By early December, the Resist! Movement people around the United States were collectively frustrated enough to want to do more to resist the draft than just mail in their draft cards to their local draft boards. Hence, a “Stop The Draft Week” in New York City was planned for December 5, 1967, with the goal of using non-violent civil disobedience to shut down the induction center at Whitehall St., a few blocks south of Wall Street.
Like most other Columbia SDS steering committee people, I felt the idea of going down to the Whitehall Induction Center at 5 a.m. and sitting down in the street until the cops carried you away represented the politics of moral witness, and not the politics of New Left democratic radicalism. Our strategic alternative to “Stop The Draft Week” was for Resist! people and their followers to work to build SDS at Columbia, engage in the mass organizing on campus necessary to raise anti-imperialist consciousness and develop institutional resistance to the war machine’s manifestations at Columbia. It seemed obvious to us that there were not enough people willing to get arrested outside the Whitehall Street Induction Center to really shut it down. So it seemed more logical to continue to engage in mass consciousness-raising on campus rather than get SDS people tied-up downtown in court cases, for engaging in purely symbolic resistance. In retrospect, Columbia SDS probably underestimated the political and strategic value of protests like the civil disobedience outside the Whitehall Induction Center in encouraging the spread of anti-war sentiment.

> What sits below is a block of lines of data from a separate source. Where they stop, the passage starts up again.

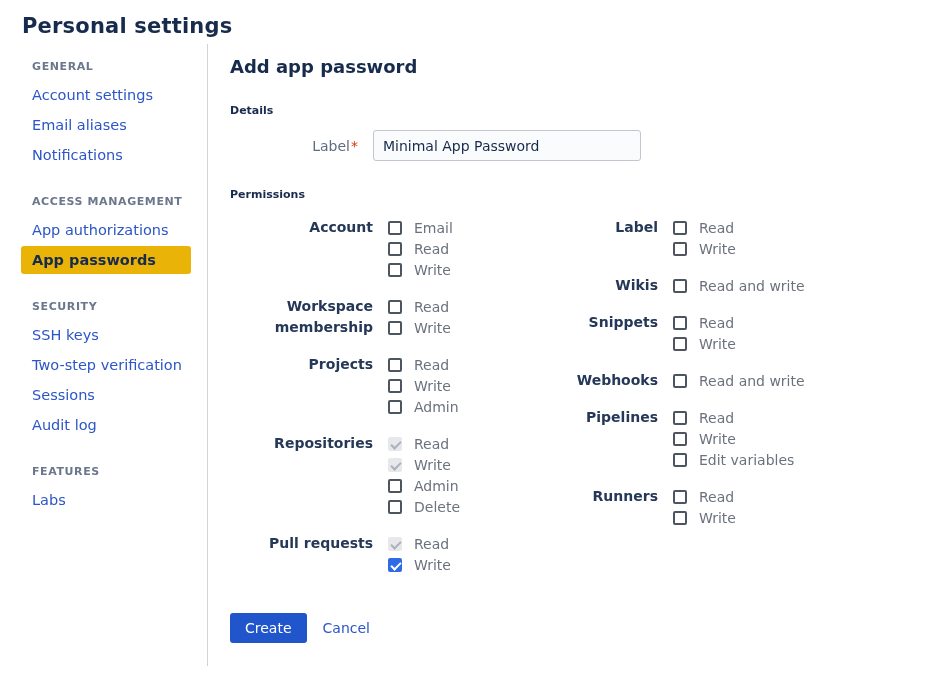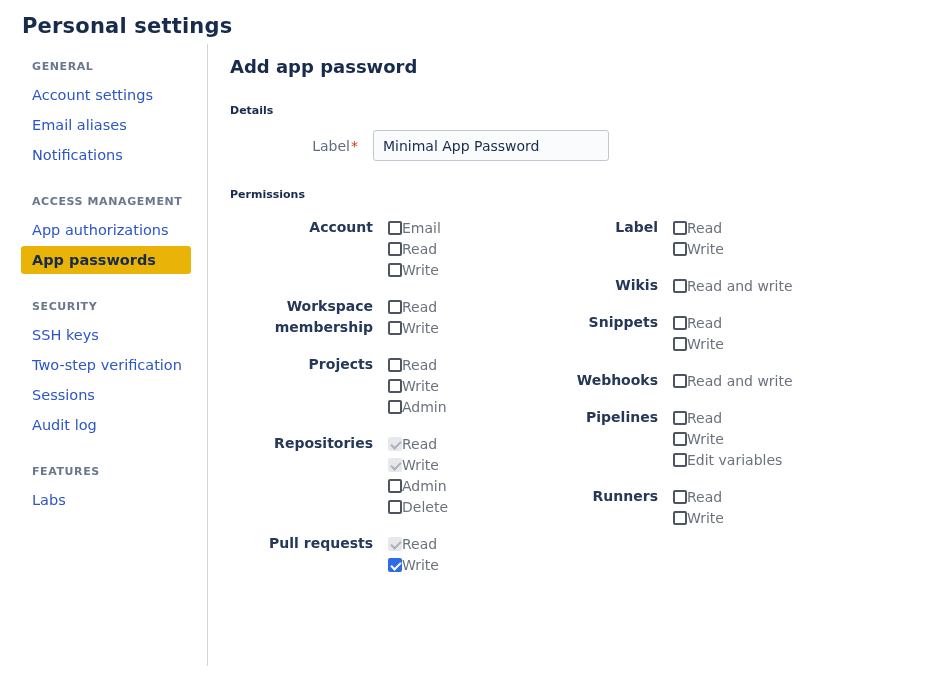--- a/index.html
+++ b/index.html
@@ -37,21 +37,21 @@
   h2.form-title { font-size:18px; font-weight:bold; color:#172b4d; margin-top:2px; }
   h3.section-heading { font-size:11px; font-weight:bold; color:#172b4d; margin-top:27px; }
 
   .form-row { display:flex; align-items:center; margin-top:13px; }
   .field-label {
     width:143px; text-align:right; padding-right:15px;
     color:#5e6c84; font-size:14px;
   }
   .req { color:#de350b; margin-left:1px; }
   input.text-input {
-    width:236px; height:31px; padding:5px 9px;
+    width:268px; height:31px; padding:5px 9px;
     border:1px solid #c1c7d0; border-radius:3px;
     background:#fafbfc; color:#172b4d; font-size:14px;
     font-family:"DejaVu Sans","Liberation Sans",sans-serif;
   }
 
   .perm-grid { display:flex; margin-top:16px; }
   .perm-col-left { width:338px; flex:none; }
   .perm-col-right { flex:1; }
   .perm-group { display:flex; margin-bottom:16px; }
   .group-name {
@@ -71,21 +71,21 @@
     content:""; position:absolute; left:3px; top:0;
     width:4px; height:8px;
     border:solid #fff; border-width:0 2px 2px 0; transform:rotate(45deg);
   }
   .cb.checked-disabled { background:#e7e8eb; border-color:#e7e8eb; }
   .cb.checked-disabled::after {
     content:""; position:absolute; left:3px; top:0;
     width:4px; height:8px;
     border:solid #acb1b9; border-width:0 2px 2px 0; transform:rotate(45deg);
   }
-  .cb-label { margin-left:0; color:#6b727e; font-size:14px; }
+  .cb-label { margin-left:12px; color:#6b727e; font-size:14px; }
 
   .actions { display:flex; align-items:center; margin-top:22px; }
   .btn-primary {
     background:#2155cc; color:#fff; border:none; border-radius:3px;
     font-size:14px; padding:7px 15px; cursor:pointer;
     font-family:"DejaVu Sans","Liberation Sans",sans-serif;
   }
   .cancel-link { margin-left:16px; color:#2c56c8; text-decoration:none; cursor:pointer; }
 </style>
 </head>
@@ -278,14 +278,18 @@
               </label>
               <label class="cb-row">
                 <span class="cb unchecked"></span>
                 <span class="cb-label">Write</span>
               </label>
             </div>
           </div>
         </div>
     </div>
 
+    <div class="actions">
+      <button class="btn-primary">Create</button>
+      <a class="cancel-link">Cancel</a>
+    </div>
   </main>
 </div>
 
 </body></html>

As it turned out, the cops broke up the “Stop The Draft Week” demonstrations each day with an unnecessary amount of brutality, which was not reported by the Establishment’s mass media. Spectators and demonstrators who weren’t planning to get arrested were shoved around and pushed into side streets by cops, along with the anti-draft protesters who had been sitting down. One of the anti-draft demonstrators at the Whitehall Street Induction Center was the Columbia Daily Spectator’s soon-to-be-named editor-in-chief, Robert. A few days after the last early morning anti-draft protests, Ted said the following to me: “Robert’s evidently got radicalized by the police at Whitehall Street. Maybe Spectator’s coverage of SDS will get better.”
Some of the hard-core Resist! group people, although brutalized at Whitehall Street, still felt turned-off by Columbia SDS people. They felt we “were on a power-trip” and were not willing to really resist the war in a “morally pure” way or “put our bodies on the line” by going to jail for the cause of draft resistance.
Although I knew that I was now living one flight above Mark, I did not immediately ring his bell, once I had moved into the room at 501 W. 110th St. I had begun to like Mark more than during the previous spring, but I still didn’t feel close enough to him to be able to just drop by spontaneously at his apartment.
A few days after I moved into the apartment building, however, Mark bumped into me by the front door of the building. He was exiting from the building, as I was entering.
“Bob! What are you doing here?” Mark said in a surprised tone.
“I’m living in a furnished room here now, on the 8th floor.”
We then talked for a few minutes and Mark invited me to stop by his apartment either later that evening or later during the week. We both were wearing ski stocking caps and Mark seemed genuinely interested in having me stop by his apartment.